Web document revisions

..............................

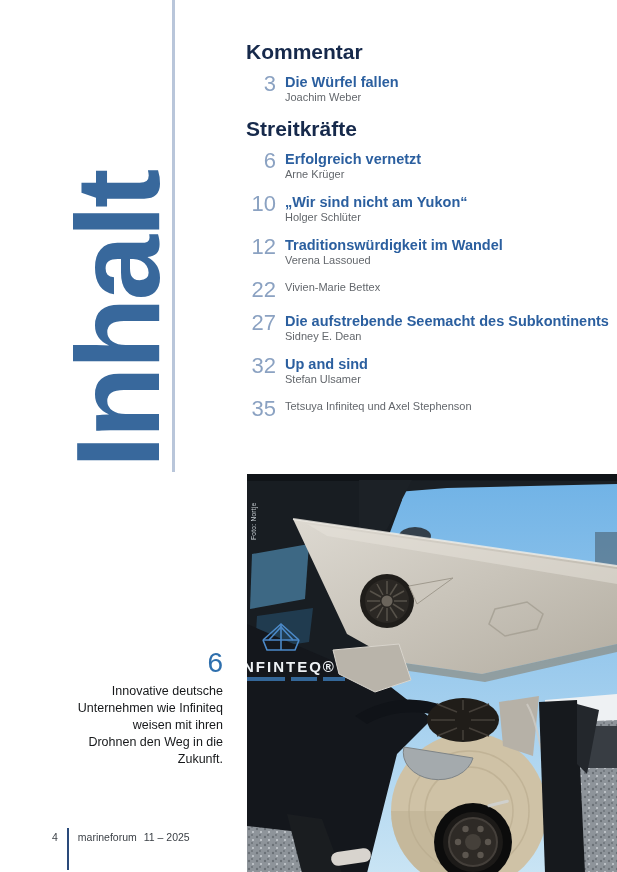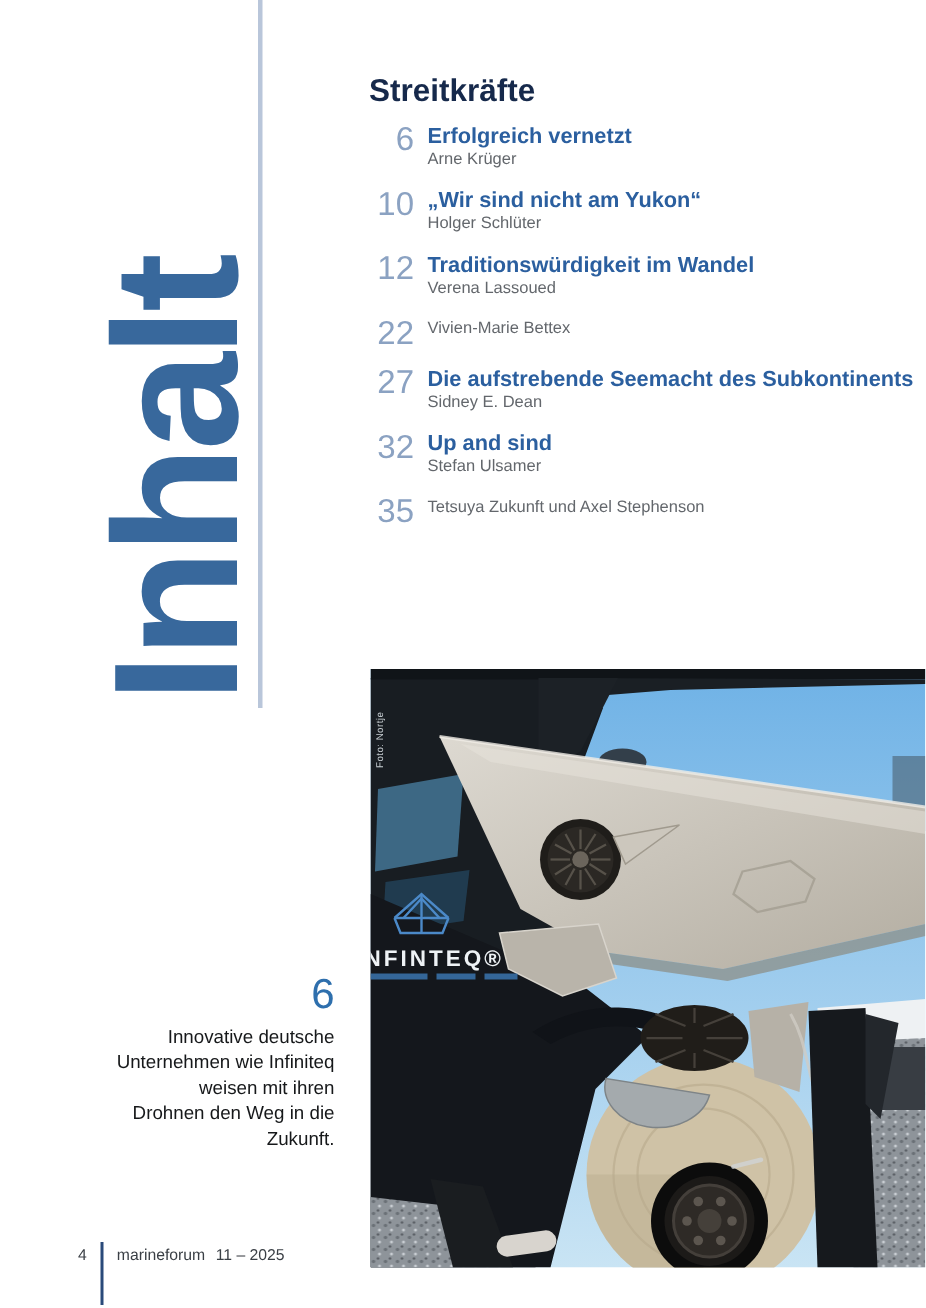--- a/index.html
+++ b/index.html
@@ -23,21 +23,21 @@
   .entry{display:flex;align-items:flex-start;margin-bottom:13px;}
   .entry .num{flex:none;width:30px;text-align:right;margin-right:9px;font-size:22px;line-height:20px;color:#8ba2c2;}
   .entry .meta{display:block;}
   .entry .title{display:block;font-size:14.5px;line-height:16px;font-weight:bold;color:#2b5f9f;}
   .entry .author{display:block;font-size:11px;line-height:13px;margin-top:1px;color:#63676c;}
   
   .feature{position:absolute;left:40px;top:648px;width:183px;text-align:right;}
   .feature-num{font-size:28px;line-height:30px;color:#2e6fad;margin-bottom:5px;}
   .feature-caption{font-size:12.5px;line-height:17px;font-weight:normal;color:#16181a;white-space:pre-line;}
   
-  .photo{position:absolute;left:247px;top:446px;width:370px;height:399px;margin:0;}
+  .photo{position:absolute;left:247px;top:474px;width:370px;height:399px;margin:0;}
   .photo svg{display:block;width:100%;height:100%;}
   .credit{
     position:absolute;left:3px;top:6px;height:60px;
     writing-mode:vertical-rl;transform:rotate(180deg);
     font-size:6.5px;letter-spacing:.3px;color:rgba(228,235,240,.85);
   }
   
   footer{position:absolute;left:52px;top:830px;display:flex;align-items:flex-start;font-size:10.5px;color:#3a3f45;}
   footer .pg{line-height:14px;}
   .fdiv{width:2px;height:42px;background:#2a4a7a;margin:-2px 9px 0 9px;}
@@ -47,20 +47,30 @@
 </head>
 <body>
 
 <div>
 
   <div class="vrule"></div>
 
   <div class="inhalt">Inhalt</div>
 
   <main class="toc">
+    <section>
+      <h2>Kommentar</h2>
+      <div class="entry">
+        <span class="num">3</span>
+        <span class="meta">
+          <span class="title">Die Würfel fallen</span>
+          <span class="author">Joachim Weber</span>
+        </span>
+      </div>
+    </section>
 
     <section class="second">
       <h2>Streitkräfte</h2>
 
       <div class="entry">
         <span class="num">6</span>
         <span class="meta">
           <span class="title">Erfolgreich vernetzt</span>
           <span class="author">Arne Krüger</span>
         </span>
@@ -95,21 +105,21 @@
       <div class="entry">
         <span class="num">32</span>
         <span class="meta">
           <span class="title">Up and sind</span>
           <span class="author">Stefan Ulsamer</span>
         </span>
       </div>
       <div class="entry">
         <span class="num">35</span>
         <span class="meta">
-          <span class="author">Tetsuya Zukunft und Axel Stephenson</span>
+          <span class="author">Tetsuya Infiniteq und Axel Stephenson</span>
         </span>
       </div>
     </section>
   </main>
 
   <aside class="feature">
     <div class="feature-num">6</div>
     <div class="feature-caption">Innovative deutsche
 Unternehmen wie Infiniteq
 weisen mit ihren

..............................

PROBLEM STATEMENT
Only one thing belongs in the answer: the number of lines of the data that contain the string "block".

ANSWER TO THE PROBLEM
4